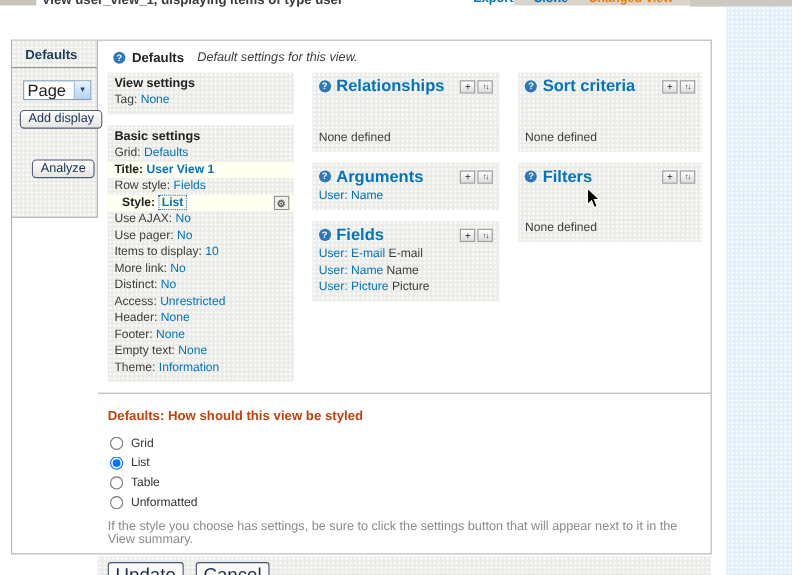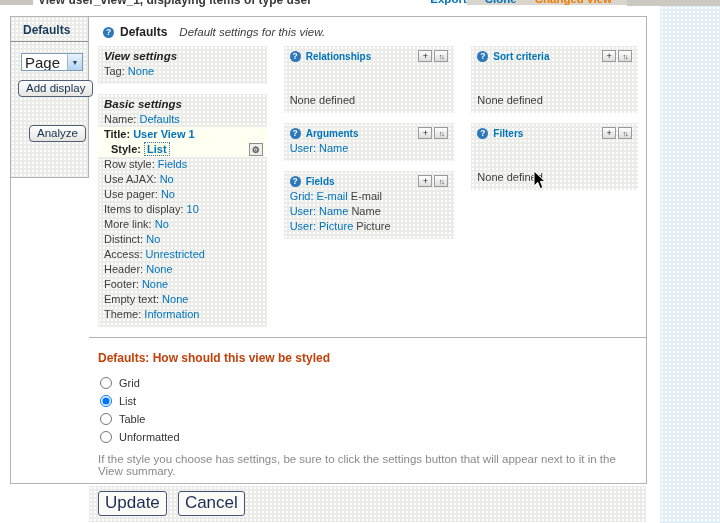"Defaults" .views-wrap { top: 16px -> 36px }
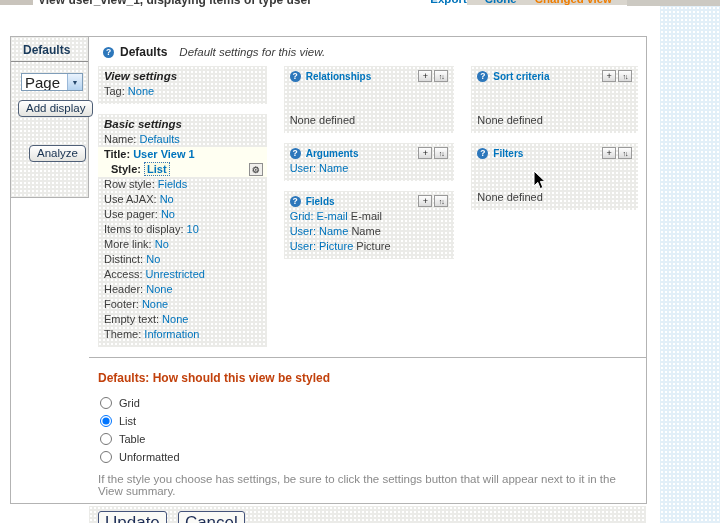"View settings" .box-title-plain { font-style: italic -> none }
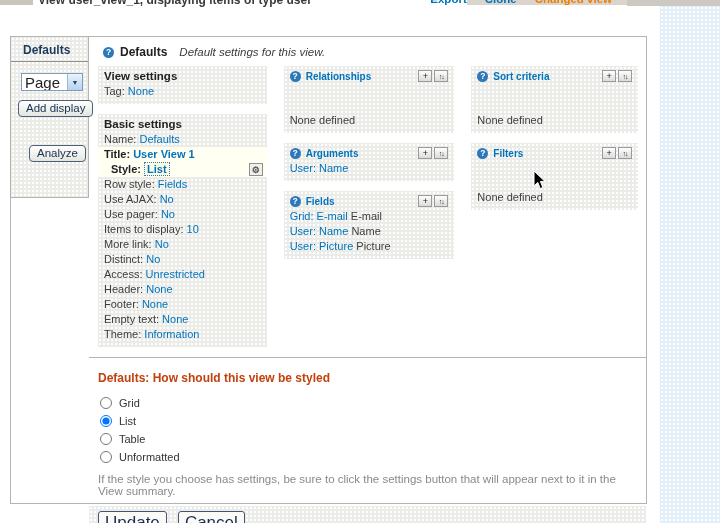"Relationships" .box-title-link { font-size: 10px -> 15px }
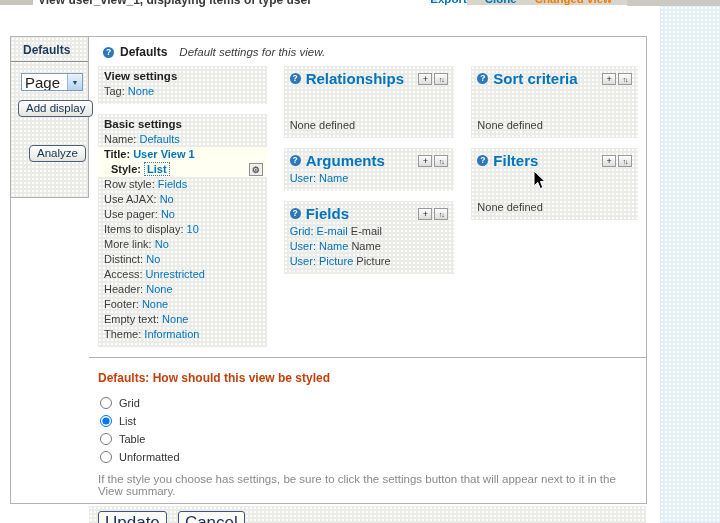"Name:" span { text: Name -> Grid }
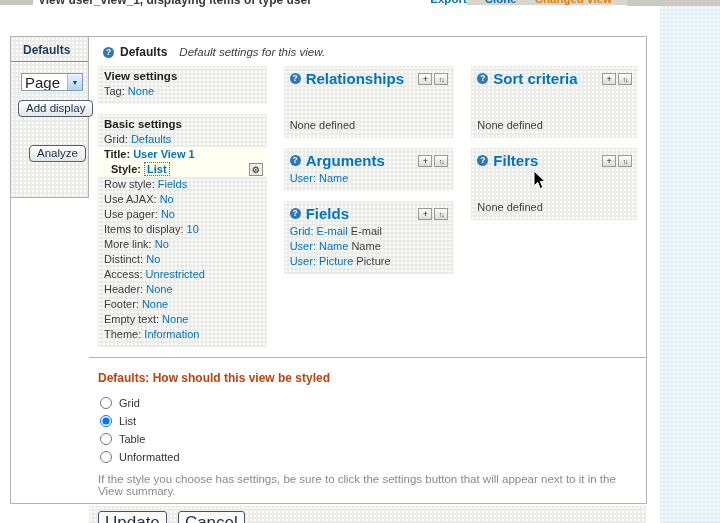"Style: List" div.srow { order: before "Row style: Fields" -> after "Row style: Fields" }
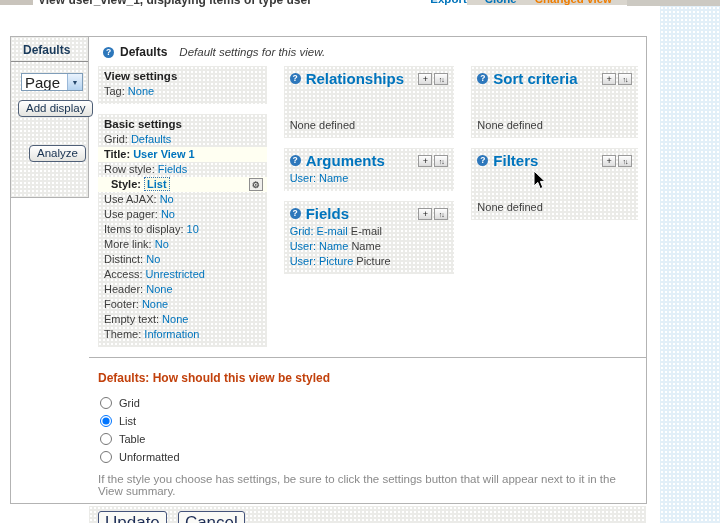"Grid: E-mail" a { text: Grid -> User }
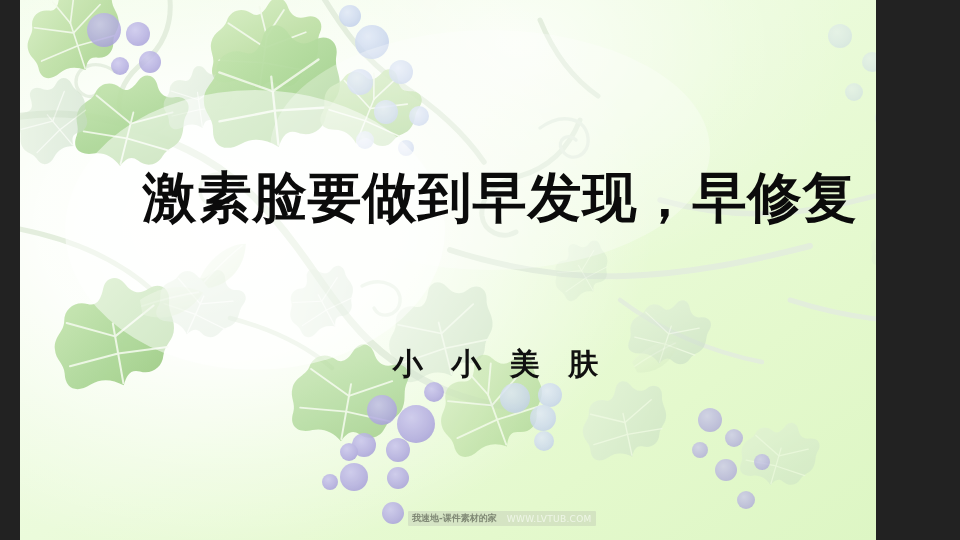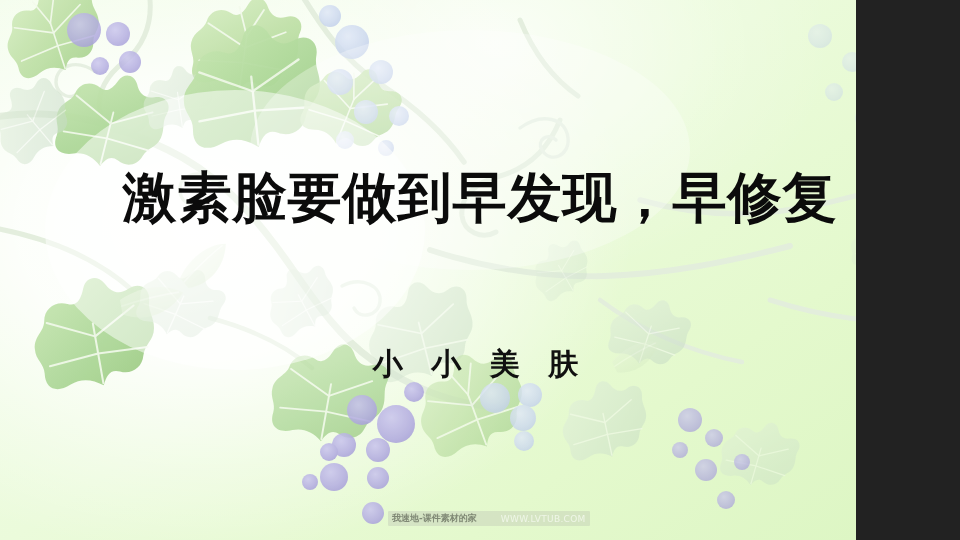"激素脸要做到早发现，早修复" #slide { margin-left: none -> 20px }
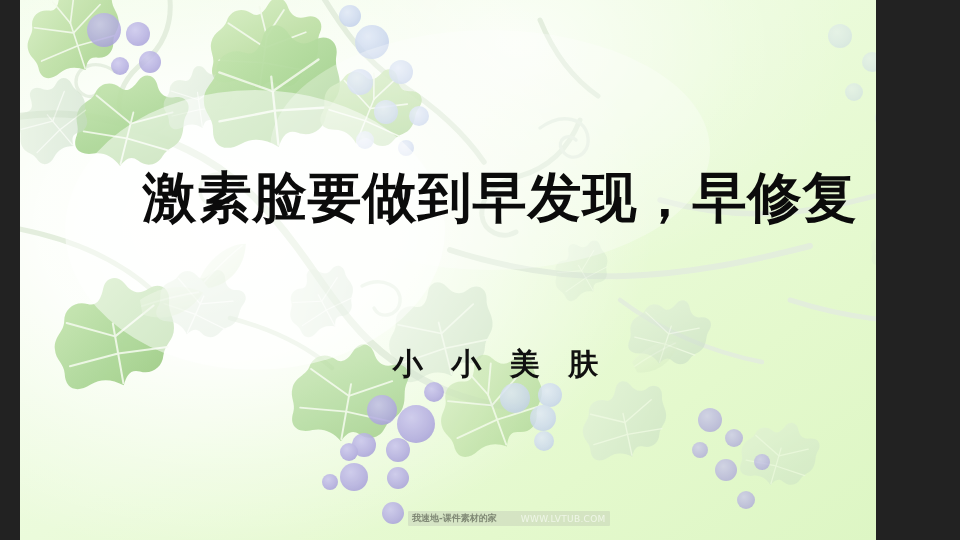"我速地-课件素材的家" #watermark { gap: 24px -> 10px }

::::

_TRY IT_.
Go through the data and return every word of it verbatim, leaving out the pictures.

_EXERCISE RESULT_.
"Defaults" .views-wrap { top: 16px -> 36px }
"View settings" .box-title-plain { font-style: italic -> none }
"Relationships" .box-title-link { font-size: 10px -> 15px }
"Name:" span { text: Name -> Grid }
"Style: List" div.srow { order: before "Row style: Fields" -> after "Row style: Fields" }
"Grid: E-mail" a { text: Grid -> User }
"激素脸要做到早发现，早修复" #slide { margin-left: none -> 20px }
"我速地-课件素材的家" #watermark { gap: 24px -> 10px }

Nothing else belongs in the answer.